Detected change data:
┌──
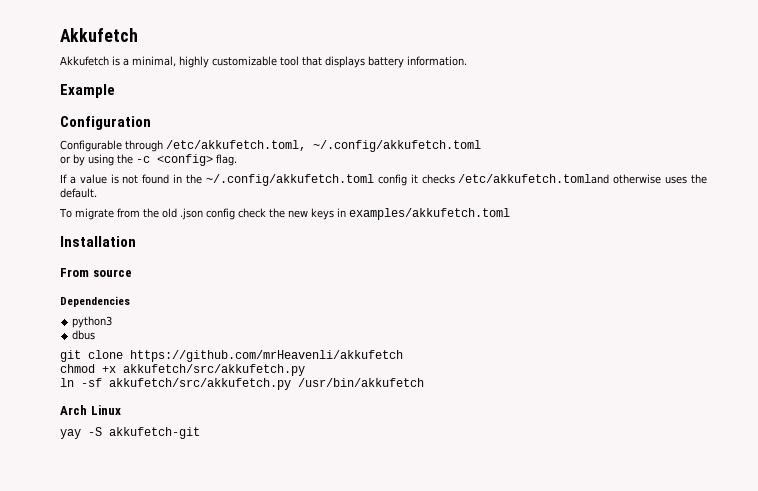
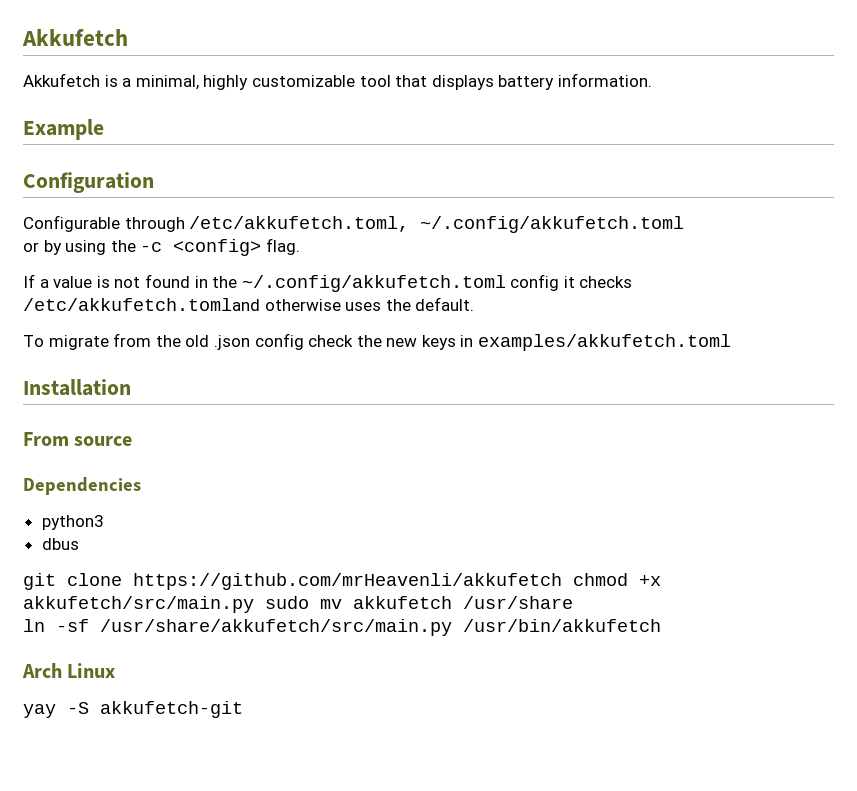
- git clone https://github.com/mrHeavenli/akkufetch
- chmod +x akkufetch/src/akkufetch.py
+ git clone https://github.com/mrHeavenli/akkufetch chmod +x akkufetch/src/main.py sudo mv akkufetch /usr/share
- ln -sf akkufetch/src/akkufetch.py /usr/bin/akkufetch
+ ln -sf /usr/share/akkufetch/src/main.py /usr/bin/akkufetch

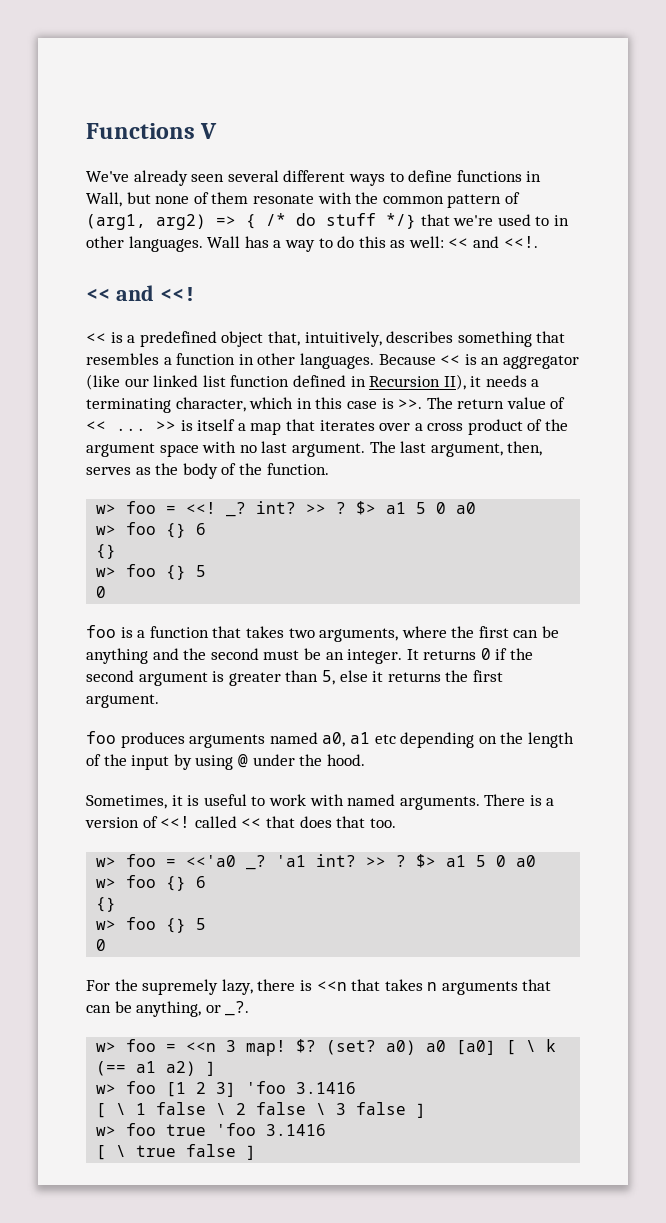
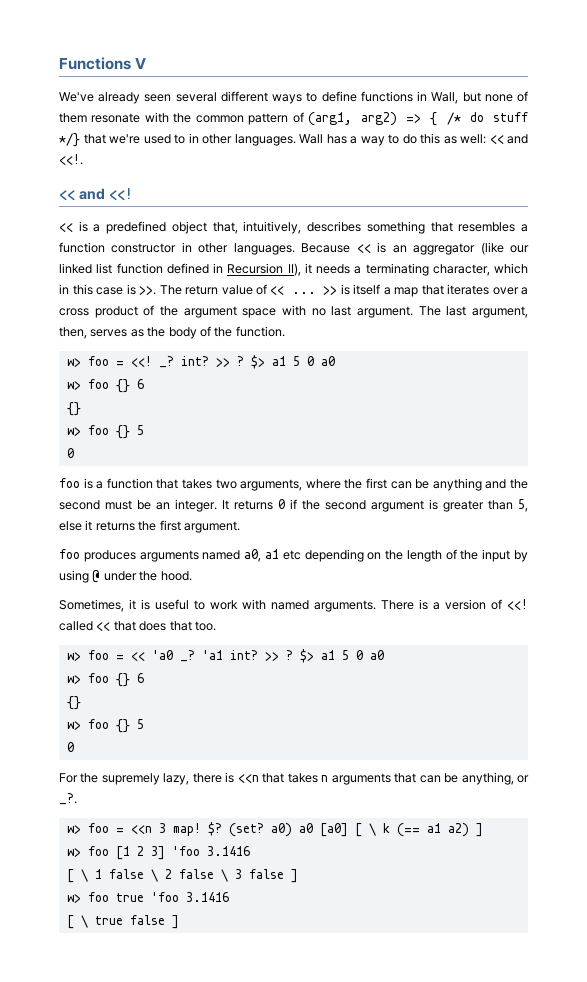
- << is a predefined object that, intuitively, describes something that resembles a function in other languages.
+ << is a predefined object that, intuitively, describes something that resembles a function constructor in other languages.
- w> foo = <<'a0 _?
+ w> foo = << 'a0 _?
└──
- [Problem to work on] A verbatim transcription of the records, pictures excluded, is the required output.

- [Expected answer]
- git clone https://github.com/mrHeavenli/akkufetch
- chmod +x akkufetch/src/akkufetch.py
+ git clone https://github.com/mrHeavenli/akkufetch chmod +x akkufetch/src/main.py sudo mv akkufetch /usr/share
- ln -sf akkufetch/src/akkufetch.py /usr/bin/akkufetch
+ ln -sf /usr/share/akkufetch/src/main.py /usr/bin/akkufetch

- << is a predefined object that, intuitively, describes something that resembles a function in other languages.
+ << is a predefined object that, intuitively, describes something that resembles a function constructor in other languages.
- w> foo = <<'a0 _?
+ w> foo = << 'a0 _?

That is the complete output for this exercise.